# EXERCISE BRIEF
From the listing below, output only the lines starting at the line that has "нашли способ остановить" and ending at the line that has "0.34%. BingX ofrece múltiples opciones de trading", exactly as they appear, ends included.

# MATERIAL SUPPLIED
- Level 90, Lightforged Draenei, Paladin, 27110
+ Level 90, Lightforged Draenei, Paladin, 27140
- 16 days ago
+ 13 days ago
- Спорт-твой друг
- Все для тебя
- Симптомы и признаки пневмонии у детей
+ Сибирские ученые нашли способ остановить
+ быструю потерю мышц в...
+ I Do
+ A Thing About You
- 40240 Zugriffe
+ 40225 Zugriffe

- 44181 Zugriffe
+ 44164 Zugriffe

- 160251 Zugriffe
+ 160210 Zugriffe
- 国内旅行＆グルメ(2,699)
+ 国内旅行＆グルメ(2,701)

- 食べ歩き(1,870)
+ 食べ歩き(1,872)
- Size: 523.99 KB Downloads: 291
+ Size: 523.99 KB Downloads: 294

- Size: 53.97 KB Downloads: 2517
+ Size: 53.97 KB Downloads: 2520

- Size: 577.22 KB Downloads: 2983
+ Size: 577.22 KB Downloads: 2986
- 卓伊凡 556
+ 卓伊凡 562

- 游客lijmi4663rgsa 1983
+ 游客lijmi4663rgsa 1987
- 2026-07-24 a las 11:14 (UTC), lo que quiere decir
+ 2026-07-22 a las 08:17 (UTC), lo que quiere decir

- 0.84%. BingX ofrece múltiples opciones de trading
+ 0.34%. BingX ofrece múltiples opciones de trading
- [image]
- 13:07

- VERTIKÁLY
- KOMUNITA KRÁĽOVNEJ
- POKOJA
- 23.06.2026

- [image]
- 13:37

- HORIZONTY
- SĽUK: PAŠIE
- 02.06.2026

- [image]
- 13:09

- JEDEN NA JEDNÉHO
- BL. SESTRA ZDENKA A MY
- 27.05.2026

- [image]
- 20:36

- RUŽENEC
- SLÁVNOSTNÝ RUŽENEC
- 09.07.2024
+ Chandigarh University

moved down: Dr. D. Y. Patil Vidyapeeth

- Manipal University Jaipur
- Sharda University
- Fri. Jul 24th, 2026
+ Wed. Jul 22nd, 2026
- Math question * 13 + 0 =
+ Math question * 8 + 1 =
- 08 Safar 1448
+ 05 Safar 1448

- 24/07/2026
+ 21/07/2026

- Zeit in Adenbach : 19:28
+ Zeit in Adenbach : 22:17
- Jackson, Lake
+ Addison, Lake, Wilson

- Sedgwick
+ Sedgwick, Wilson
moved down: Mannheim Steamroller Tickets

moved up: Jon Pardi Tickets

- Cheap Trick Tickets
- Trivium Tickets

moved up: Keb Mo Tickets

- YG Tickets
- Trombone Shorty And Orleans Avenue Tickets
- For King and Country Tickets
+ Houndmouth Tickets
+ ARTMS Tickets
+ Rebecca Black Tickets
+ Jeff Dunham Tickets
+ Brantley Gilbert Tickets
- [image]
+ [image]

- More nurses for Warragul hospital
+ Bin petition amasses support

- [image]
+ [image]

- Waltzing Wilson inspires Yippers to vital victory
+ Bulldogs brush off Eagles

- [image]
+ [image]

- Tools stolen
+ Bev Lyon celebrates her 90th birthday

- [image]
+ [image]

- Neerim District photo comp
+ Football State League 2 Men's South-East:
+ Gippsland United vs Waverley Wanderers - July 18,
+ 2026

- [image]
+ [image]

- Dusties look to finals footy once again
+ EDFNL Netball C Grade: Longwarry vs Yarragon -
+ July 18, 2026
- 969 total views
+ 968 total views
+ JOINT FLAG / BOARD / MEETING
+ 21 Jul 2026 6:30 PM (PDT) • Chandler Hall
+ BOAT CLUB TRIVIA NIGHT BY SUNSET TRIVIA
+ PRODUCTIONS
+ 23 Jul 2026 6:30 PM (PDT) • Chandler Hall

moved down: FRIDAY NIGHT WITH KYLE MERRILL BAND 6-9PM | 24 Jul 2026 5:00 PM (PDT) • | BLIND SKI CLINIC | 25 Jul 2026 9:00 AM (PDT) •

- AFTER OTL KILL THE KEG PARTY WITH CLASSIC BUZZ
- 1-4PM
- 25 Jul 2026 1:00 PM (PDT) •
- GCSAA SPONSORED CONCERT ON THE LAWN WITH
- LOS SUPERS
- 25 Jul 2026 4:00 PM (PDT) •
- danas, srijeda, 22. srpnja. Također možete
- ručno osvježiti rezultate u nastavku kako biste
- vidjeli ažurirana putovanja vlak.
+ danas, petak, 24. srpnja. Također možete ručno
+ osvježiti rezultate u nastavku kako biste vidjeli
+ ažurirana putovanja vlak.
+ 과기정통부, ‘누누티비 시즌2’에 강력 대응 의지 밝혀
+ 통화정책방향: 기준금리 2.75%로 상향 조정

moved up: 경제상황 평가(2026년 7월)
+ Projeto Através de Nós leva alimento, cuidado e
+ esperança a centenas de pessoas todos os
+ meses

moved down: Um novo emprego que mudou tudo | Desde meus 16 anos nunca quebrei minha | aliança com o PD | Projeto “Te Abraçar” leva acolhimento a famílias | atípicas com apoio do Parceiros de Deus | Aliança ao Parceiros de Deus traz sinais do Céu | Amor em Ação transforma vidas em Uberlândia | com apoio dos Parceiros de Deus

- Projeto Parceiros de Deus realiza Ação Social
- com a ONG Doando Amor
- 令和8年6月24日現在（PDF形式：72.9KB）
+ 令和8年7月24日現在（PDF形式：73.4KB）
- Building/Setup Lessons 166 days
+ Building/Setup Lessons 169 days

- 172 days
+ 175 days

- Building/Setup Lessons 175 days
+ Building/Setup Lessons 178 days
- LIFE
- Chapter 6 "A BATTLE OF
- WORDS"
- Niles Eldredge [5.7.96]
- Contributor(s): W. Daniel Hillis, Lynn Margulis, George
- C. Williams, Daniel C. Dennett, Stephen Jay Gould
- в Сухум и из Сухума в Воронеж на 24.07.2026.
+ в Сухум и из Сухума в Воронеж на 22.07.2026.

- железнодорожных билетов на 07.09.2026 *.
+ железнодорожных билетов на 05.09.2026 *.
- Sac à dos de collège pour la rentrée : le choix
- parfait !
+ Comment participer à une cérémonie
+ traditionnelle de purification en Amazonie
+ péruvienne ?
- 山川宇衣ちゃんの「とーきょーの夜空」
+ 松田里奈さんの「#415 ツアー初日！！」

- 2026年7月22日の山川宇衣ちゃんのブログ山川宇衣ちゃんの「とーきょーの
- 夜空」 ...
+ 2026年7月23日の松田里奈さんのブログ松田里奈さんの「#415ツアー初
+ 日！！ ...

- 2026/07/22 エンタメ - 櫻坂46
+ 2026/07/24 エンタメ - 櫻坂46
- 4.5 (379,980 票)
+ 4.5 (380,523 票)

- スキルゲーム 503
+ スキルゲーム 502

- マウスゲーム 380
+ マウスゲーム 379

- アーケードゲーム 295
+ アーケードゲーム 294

# ANSWER FOR THIS EXERCISE
+ Сибирские ученые нашли способ остановить
+ быструю потерю мышц в...
+ I Do
+ A Thing About You
- 40240 Zugriffe
+ 40225 Zugriffe

- 44181 Zugriffe
+ 44164 Zugriffe

- 160251 Zugriffe
+ 160210 Zugriffe
- 国内旅行＆グルメ(2,699)
+ 国内旅行＆グルメ(2,701)

- 食べ歩き(1,870)
+ 食べ歩き(1,872)
- Size: 523.99 KB Downloads: 291
+ Size: 523.99 KB Downloads: 294

- Size: 53.97 KB Downloads: 2517
+ Size: 53.97 KB Downloads: 2520

- Size: 577.22 KB Downloads: 2983
+ Size: 577.22 KB Downloads: 2986
- 卓伊凡 556
+ 卓伊凡 562

- 游客lijmi4663rgsa 1983
+ 游客lijmi4663rgsa 1987
- 2026-07-24 a las 11:14 (UTC), lo que quiere decir
+ 2026-07-22 a las 08:17 (UTC), lo que quiere decir

- 0.84%. BingX ofrece múltiples opciones de trading
+ 0.34%. BingX ofrece múltiples opciones de trading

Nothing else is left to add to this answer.